_Exercise brief_
Beginning at the line that holds "filter: none -> Sum >= 37" and continuing to the last line of the data below, transcribe every line word for word, without pictures.

_Dataset excerpts_
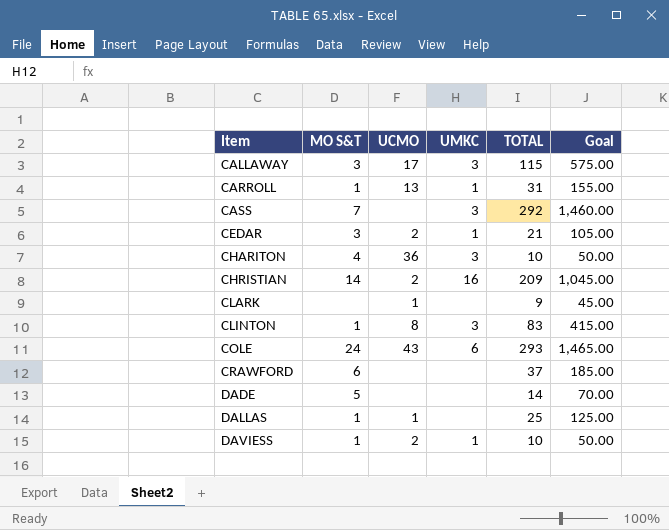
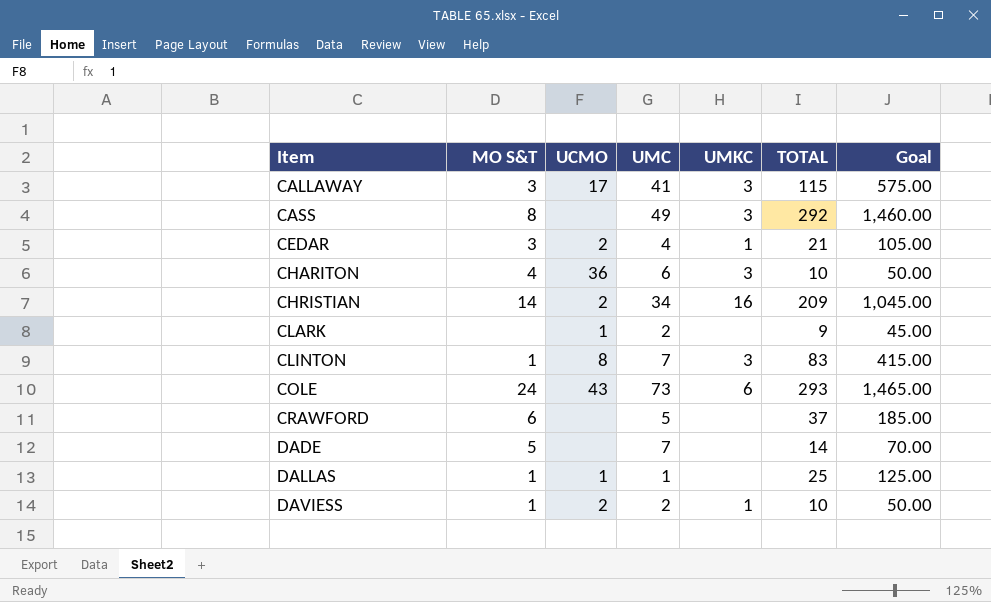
column UMC | position: none -> 4
row CARROLL: 1 | 13 | 1 | 31 | 155.00 -> none
CASS | MO S&T: 7 -> 8

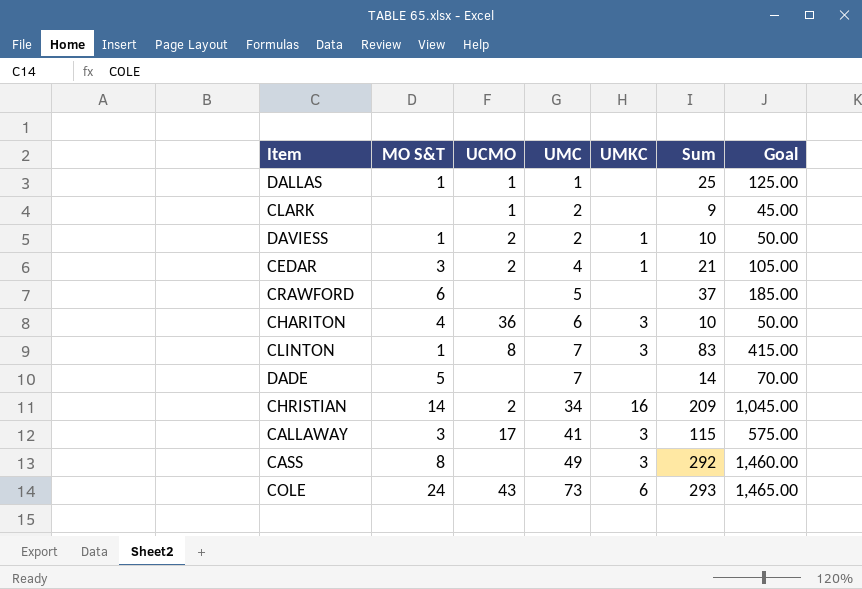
row order: Item ascending -> UMC ascending
column name: TOTAL -> Sum

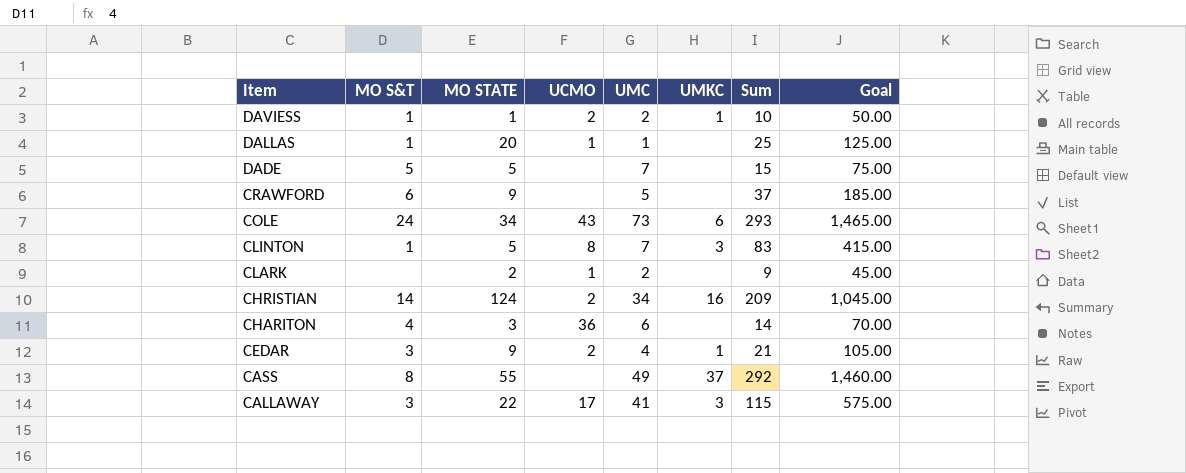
row order: UMC ascending -> Item descending
column MO STATE | position: none -> 3
DADE | Sum: 14 -> 15
DADE | Goal: 70.00 -> 75.00
CHARITON | UMKC: 3 -> none
CHARITON | Sum: 10 -> 14
CHARITON | Goal: 50.00 -> 70.00
CASS | UMKC: 3 -> 37

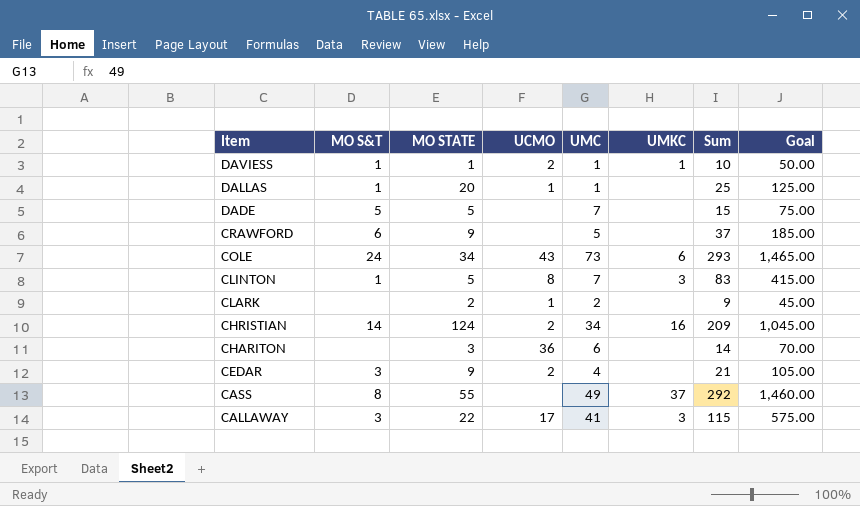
DAVIESS | UMC: 2 -> 1
CHARITON | MO S&T: 4 -> none
CEDAR | UMKC: 1 -> none

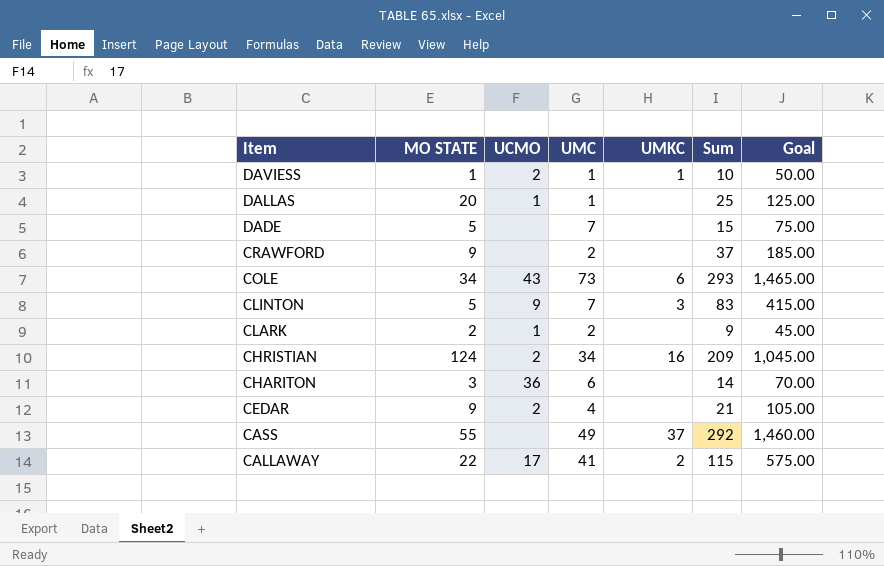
column MO S&T | position: 2 -> none
CRAWFORD | UMC: 5 -> 2
CLINTON | UCMO: 8 -> 9
CALLAWAY | UMKC: 3 -> 2

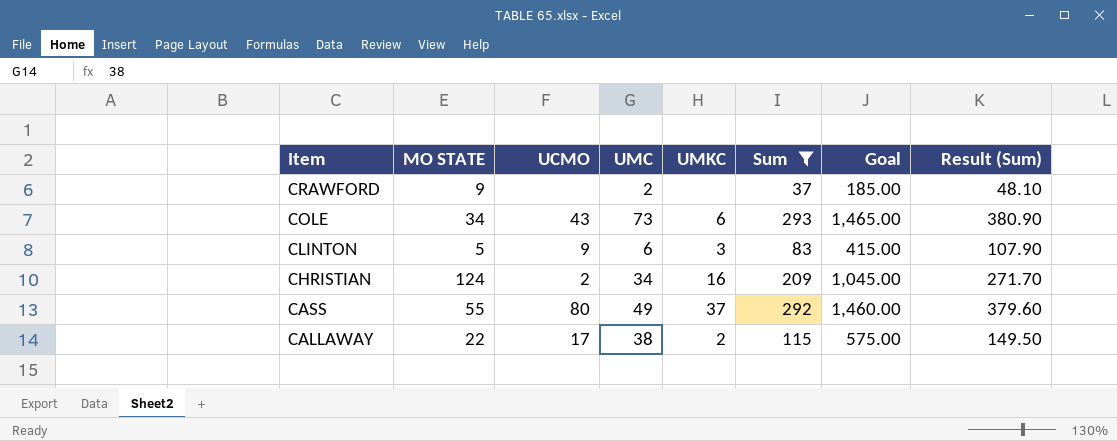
filter: none -> Sum >= 37
column Result (Sum) | formula: none -> [Sum] * 1.3
CLINTON | UMC: 7 -> 6
CASS | UCMO: none -> 80
CALLAWAY | UMC: 41 -> 38

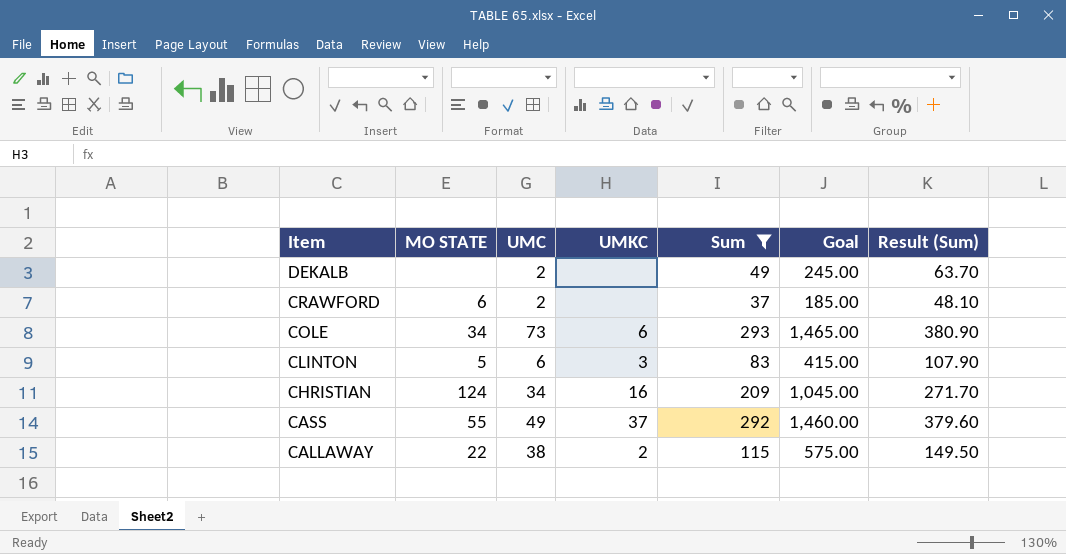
column UCMO | position: 3 -> none
row DEKALB: none -> none | 2 | none | 49 | 245.00 | 63.70
CRAWFORD | MO STATE: 9 -> 6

_Answer box_
filter: none -> Sum >= 37
column Result (Sum) | formula: none -> [Sum] * 1.3
CLINTON | UMC: 7 -> 6
CASS | UCMO: none -> 80
CALLAWAY | UMC: 41 -> 38

column UCMO | position: 3 -> none
row DEKALB: none -> none | 2 | none | 49 | 245.00 | 63.70
CRAWFORD | MO STATE: 9 -> 6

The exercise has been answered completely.